■ DESCRIPTION OF THE TASK
What lines in this listing contain the string "border"? Report each one by copying it.

■ INFORMATION PROVIDED
================

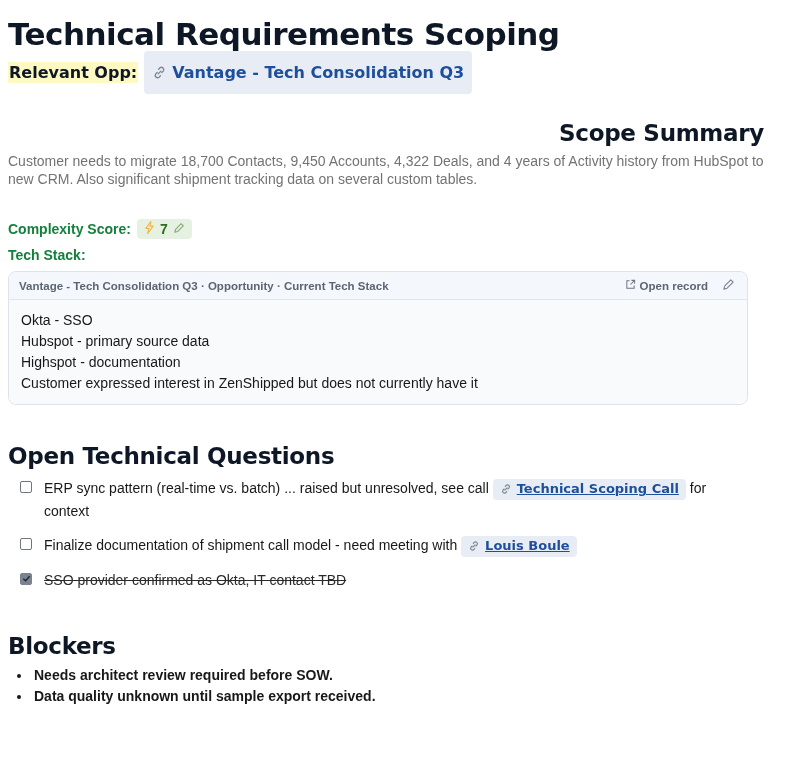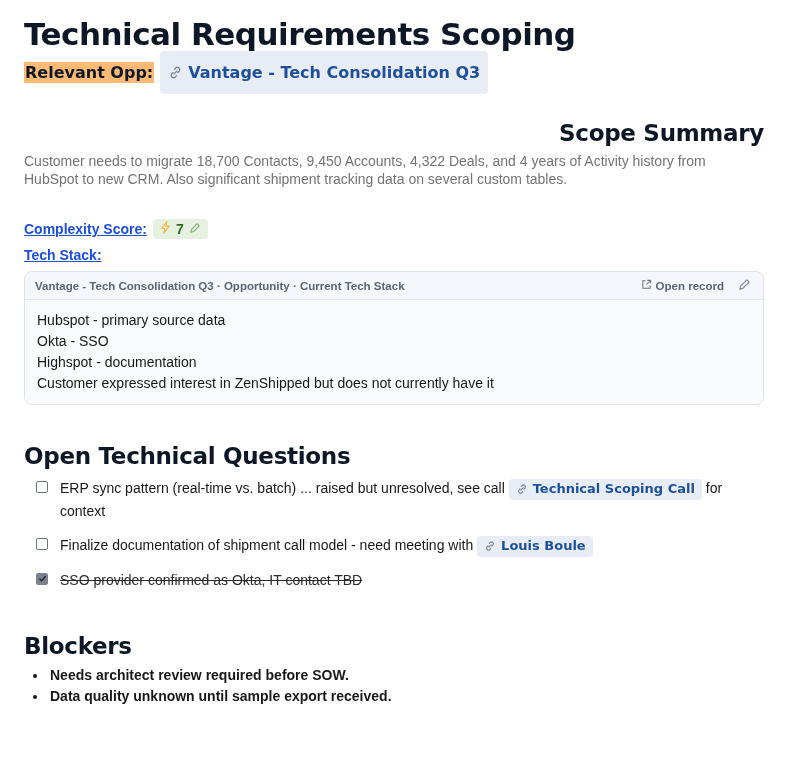--- a/index.html
+++ b/index.html
@@ -3,49 +3,49 @@
   <meta charset="utf-8">
   <style>
     * { box-sizing: border-box; }
     html, body { margin: 0; padding: 0; background: #ffffff; }
     body {
       width: 792px; height: 776px; overflow: hidden;
       font-family: "Liberation Sans", sans-serif;
       color: #181818;
       font-size: 14px;
     }
-    .page { padding: 14px 28px 0 24px; }
+    .page { padding: 14px 28px 0 8px; }
     h1 {
       font-family: "DejaVu Sans", sans-serif;
       font-size: 31px; font-weight: bold; margin: 0 0 4px 0;
       color: #0e1726; letter-spacing: -0.5px; line-height: 40px;
     }
     .opp-row { display: flex; align-items: center; gap: 6px; height: 28px; }
     .hl-label {
-      background: #fdba74; font-weight: bold; font-size: 16px; color: #0e1726;
+      background: #fef9c3; font-weight: bold; font-size: 16px; color: #0e1726;
       padding: 1px 1px; font-family: "DejaVu Sans", sans-serif;
     }
     .chip {
       display: inline-flex; align-items: center; gap: 5px;
       background: #e8edf5; border-radius: 4px; color: #1d4f9b;
       font-weight: bold; padding: 2px 8px; white-space: nowrap;
       font-family: "DejaVu Sans", sans-serif;
     }
     .chip.big { font-size: 16px; height: 43px; justify-content: space-between; }
-    .chip.small { font-size: 13px; height: 21px; padding: 1px 7px; vertical-align: middle; }
+    .chip.small { font-size: 13px; height: 21px; padding: 1px 7px; vertical-align: middle; text-decoration: underline; }
     .chip svg { display: block; }
     h2 {
       font-family: "DejaVu Sans", sans-serif;
       font-size: 23px; font-weight: bold; margin: 0; color: #0e1726;
       letter-spacing: -0.3px; line-height: 30px;
     }
     .h2-scope { margin-top: 32px; text-align: right; }
     .para { margin: 4px 0 0 0; line-height: 18px; font-size: 14px; color: #737373; }
     .para + .para { margin-top: 6px; }
-    .field-label { font-weight: bold; font-size: 14px; color: #1d4ed8; text-decoration: underline; }
+    .field-label { font-weight: bold; font-size: 14px; color: #15803d; }
     .complexity-row { display: flex; align-items: center; gap: 6px; margin-top: 30px; height: 22px; }
     .score-pill {
       display: inline-flex; align-items: center; gap: 5px;
       background: #e6f1e1; border-radius: 4px; padding: 1px 7px; height: 20px;
       color: #2e6b1f; font-weight: bold; font-size: 14px;
     }
     .tech-label { margin-top: 5px; height: 20px; line-height: 20px; }
     .card {
       margin-top: 6px; border: 1px solid #dde3ea; border-radius: 8px;
       background: #f8fafc; overflow: hidden; width: 740px;
@@ -130,22 +130,22 @@
           <span>Open record</span>
         </span>
         <span>
           <svg width="13" height="13" viewBox="0 0 14 14" fill="none" stroke="#7a8494" stroke-width="1.2" stroke-linejoin="round">
               <path d="M2 12l1-3.5L9.5 2l2.5 2.5L5.5 11 2 12z"></path>
             </svg>
         </span>
       </span>
     </div>
     <div class="card-body">
+      <div>Okta - SSO</div>
       <div>Hubspot - primary source data</div>
-      <div>Okta - SSO</div>
       <div>Highspot - documentation</div>
       <div>Customer expressed interest in ZenShipped but does not currently have it</div>
     </div>
   </div>
 
   <h2 class="h2-questions">Open Technical Questions</h2>
   <ul class="todo">
     <li>
       <span class="cb"></span>
       <span class="todo-text">

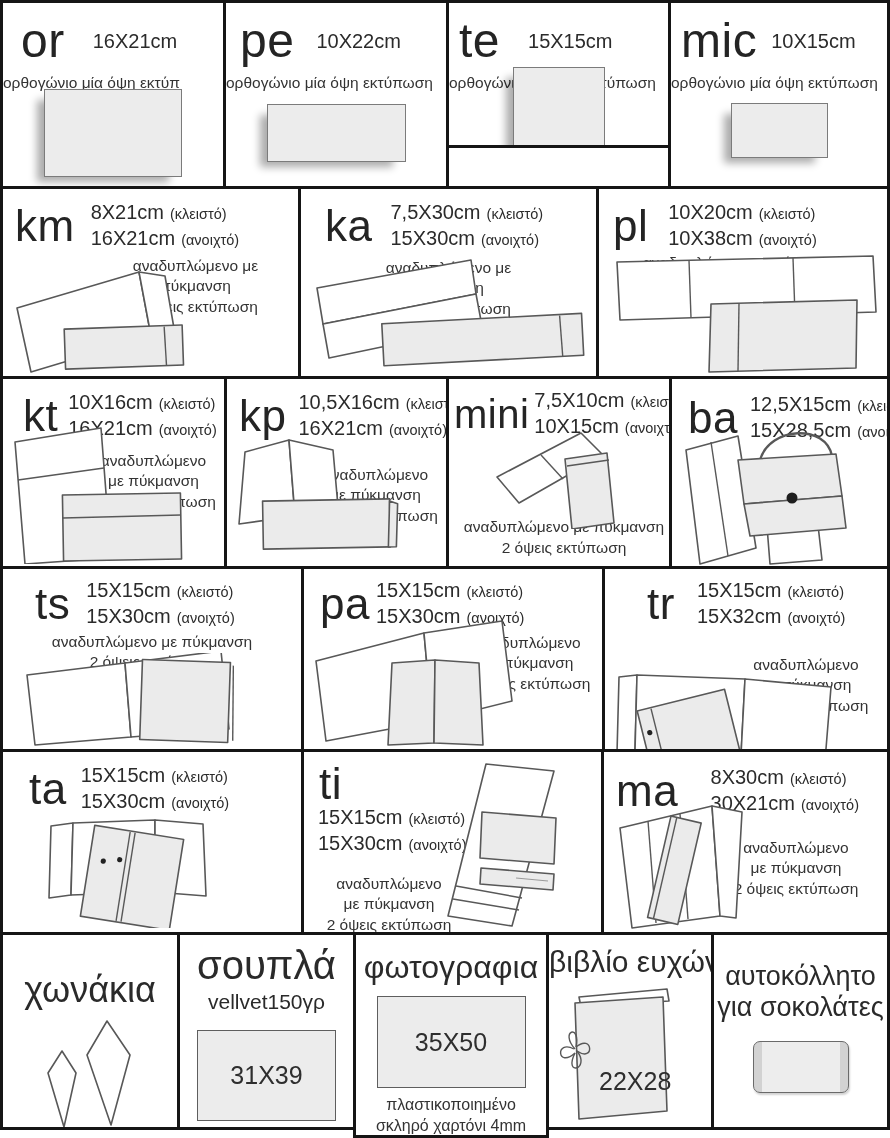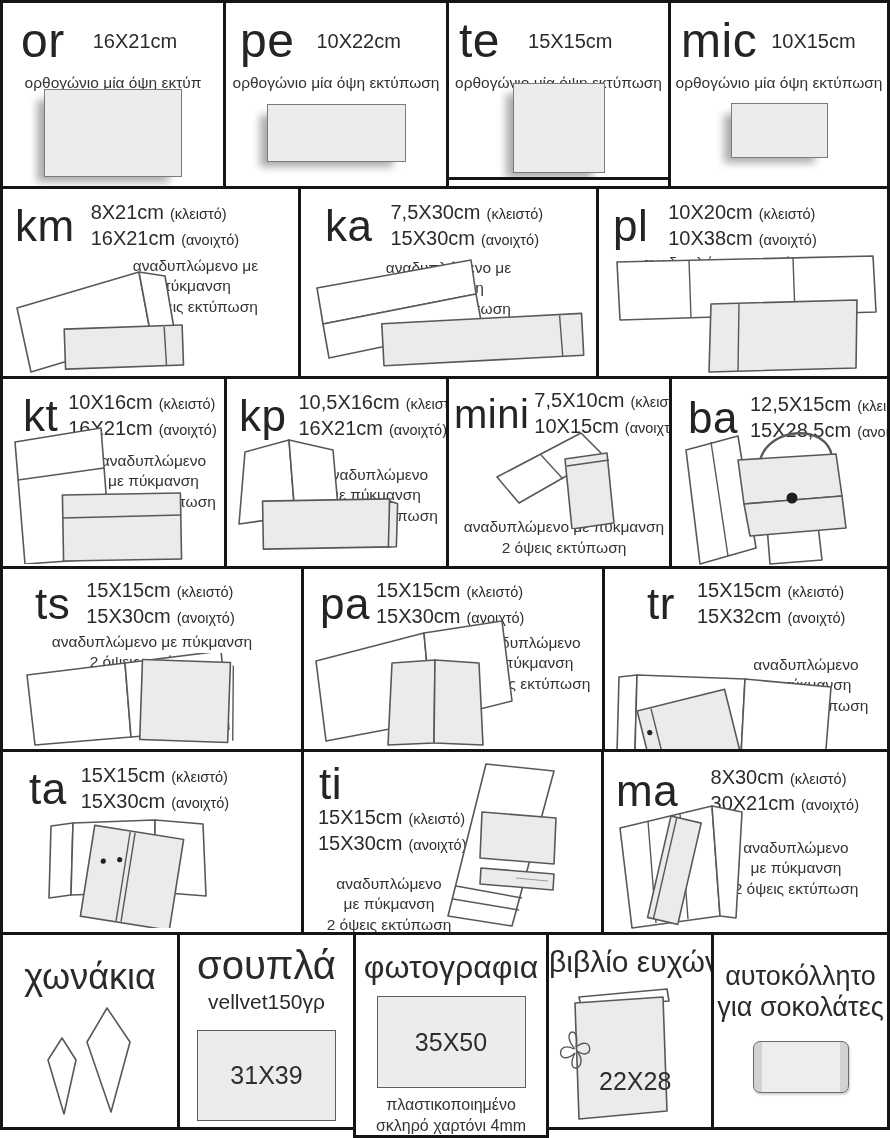--- a/index.html
+++ b/index.html
@@ -7,21 +7,21 @@
          font-family:"Liberation Sans","DejaVu Sans",sans-serif;color:#2e2e2e;}
   .cell{position:absolute;background:#fff;border:3px solid #151515;box-sizing:border-box;overflow:hidden;}
   .code{font-size:44px;line-height:1;color:#242424;letter-spacing:.5px;white-space:nowrap;}
   .code-lg{font-size:48px;}
   .code-sm{font-size:40px;}
   .dim{font-size:20px;white-space:nowrap;color:#2b2b2b;}
   .paren{font-size:14.5px;color:#2b2b2b;}
   .dims{display:flex;flex-direction:column;gap:3px;}
   .dimline{display:flex;align-items:baseline;gap:6px;}
   .head{display:flex;align-items:center;}
-  .desc{font-size:15.5px;text-align:center;margin-top:9px;color:#333;}
+  .desc{font-size:15.5px;margin-top:9px;color:#333;}
   .note{font-size:15.5px;line-height:1.32;text-align:center;color:#333;}
   .abs{position:absolute;}
   .flat-wrap{position:absolute;left:0;right:0;top:76px;bottom:0;display:flex;align-items:center;justify-content:center;}
   .grayrect{background:#ececec;border:1.5px solid #7b7b7b;box-shadow:-10px 8px 8px -3px rgba(0,0,0,.33);}
   svg.diag{position:absolute;}
   .ol{fill:#fff;stroke:#585858;stroke-width:1.6;stroke-linejoin:round;}
   .gr{fill:#ebebeb;stroke:#585858;stroke-width:1.6;stroke-linejoin:round;}
   .ln{stroke:#585858;stroke-width:1.4;fill:none;}
   .r6-title{text-align:center;color:#2a2a2a;}
   .sizebox{background:#ececec;border:1.5px solid #5e5e5e;display:flex;align-items:center;justify-content:center;
@@ -52,21 +52,21 @@
     <div class="head" style="padding:14px 0 0 14px;gap:22px">
       <span class="code code-lg">pe</span>
       <span class="dim">10X22cm</span>
     </div>
     <div class="desc">ορθογώνιο μία όψη εκτύπωση</div>
     <div class="flat-wrap">
         <div class="grayrect" style="width:137px;height:56px"></div>
       </div>
   </div>
 
-  <div class="cell" style="left:446px;top:0;width:225px;height:180px">
+  <div class="cell" style="left:446px;top:0;width:225px;height:148px">
     <div class="head" style="padding:14px 0 0 10px;gap:28px">
       <span class="code code-lg">te</span>
       <span class="dim">15X15cm</span>
     </div>
     <div class="desc">ορθογώνιο μία όψη εκτύπωση</div>
     <div class="flat-wrap">
         <div class="grayrect" style="width:90px;height:88px"></div>
       </div>
   </div>
 
@@ -440,21 +440,21 @@
       <line class="ln" x1="70" y1="10" x2="78" y2="115"></line>
       <polygon class="ol" points="102,2 132,8 126,114 110,112"></polygon>
       <g transform="rotate(13 63 70)">
         <rect class="gr" x="48" y="14" width="31" height="104"></rect>
         <line class="ln" x1="54" y1="14" x2="54" y2="118"></line>
       </g>
     </svg>
   </div>
 
   <div class="cell" style="left:0;top:932px;width:180px;height:198px">
-    <div class="r6-title" style="font-size:36px;margin-top:21px">χωνάκια</div>
+    <div class="r6-title" style="font-size:36px;margin-top:34px">χωνάκια</div>
     <svg style="display:block;margin:6px auto 0" width="110" height="112" viewBox="0 0 110 112">
       <polygon class="ol" points="27,34 41,56 29,110 13,56"></polygon>
       <polygon class="ol" points="72,4 95,38 76,108 52,38"></polygon>
     </svg>
   </div>
 
   <div class="cell" style="left:177px;top:932px;width:179px;height:198px">
     <div class="r6-title" style="font-size:40px;margin-top:8px">σουπλά</div>
     <div class="r6-title" style="font-size:21px;margin-top:2px">vellvet150γρ</div>
     <div class="sizebox" style="width:137px;height:89px;margin-top:16px">

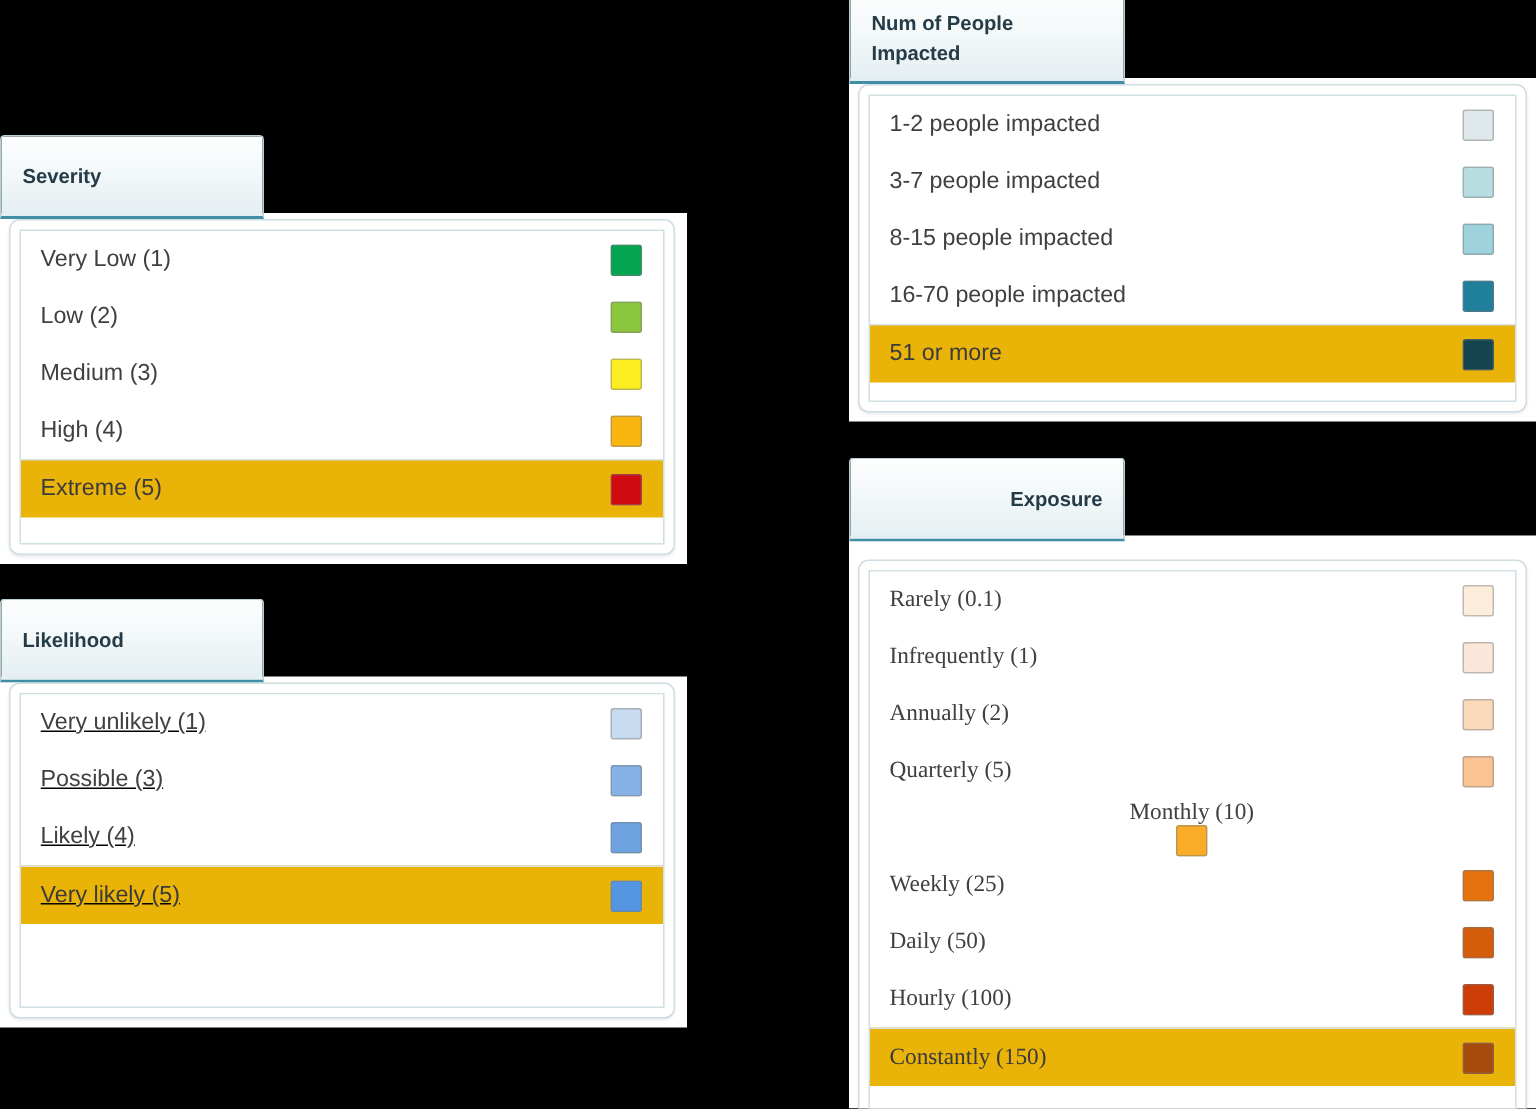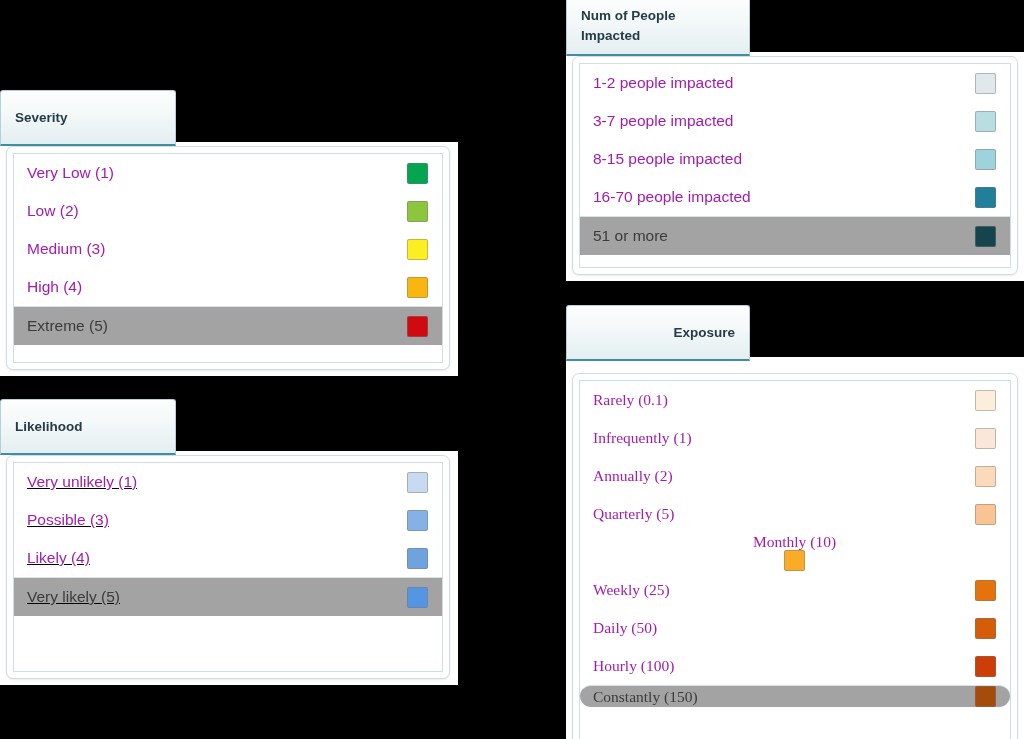--- a/index.html
+++ b/index.html
@@ -68,27 +68,27 @@
     width: 100%;
     overflow: hidden;
   }
 
   .opt-row {
     box-sizing: border-box;
     display: flex;
     align-items: center;
     justify-content: space-between;
     padding: 0 14px 0 13px;
-    color: #a21caf;
+    color: #404040;
     font-size: 15.5px;
     background: #ffffff;
     white-space: nowrap;
   }
   .opt-row.selected {
-    background: #a3a3a3;
+    background: #eab308;
     color: #3b3b3b;
     border-top: 1px solid #d4e2e6;
   }
   .opt-label {
     overflow: hidden;
     text-overflow: ellipsis;
   }
   .swatch {
     flex: 0 0 auto;
     width: 21px;
@@ -231,19 +231,19 @@
         <span class="swatch" style="background:#e4730e;"></span>
       </div>
       <div class="opt-row" style="height:38px;">
         <span class="opt-label">Daily (50)</span>
         <span class="swatch" style="background:#d45d0b;"></span>
       </div>
       <div class="opt-row" style="height:38px;">
         <span class="opt-label">Hourly (100)</span>
         <span class="swatch" style="background:#cc3d08;"></span>
       </div>
-      <div class="opt-row selected" style="height:22px;border-radius:13px;">
+      <div class="opt-row selected" style="height:39px;">
         <span class="opt-label">Constantly (150)</span>
         <span class="swatch" style="background:#a54c0c;"></span>
       </div>
     </div>
   </div>
 </div>
 
 </body></html>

================

■ RESPONSE
     * { box-sizing: border-box; }
       background: #e8edf5; border-radius: 4px; color: #1d4f9b;
       background: #e6f1e1; border-radius: 4px; padding: 1px 7px; height: 20px;
       margin-top: 6px; border: 1px solid #dde3ea; border-radius: 8px;
   .cell{position:absolute;background:#fff;border:3px solid #151515;box-sizing:border-box;overflow:hidden;}
   .grayrect{background:#ececec;border:1.5px solid #7b7b7b;box-shadow:-10px 8px 8px -3px rgba(0,0,0,.33);}
   .sizebox{background:#ececec;border:1.5px solid #5e5e5e;display:flex;align-items:center;justify-content:center;
     box-sizing: border-box;
     border-top: 1px solid #d4e2e6;
-      <div class="opt-row selected" style="height:22px;border-radius:13px;">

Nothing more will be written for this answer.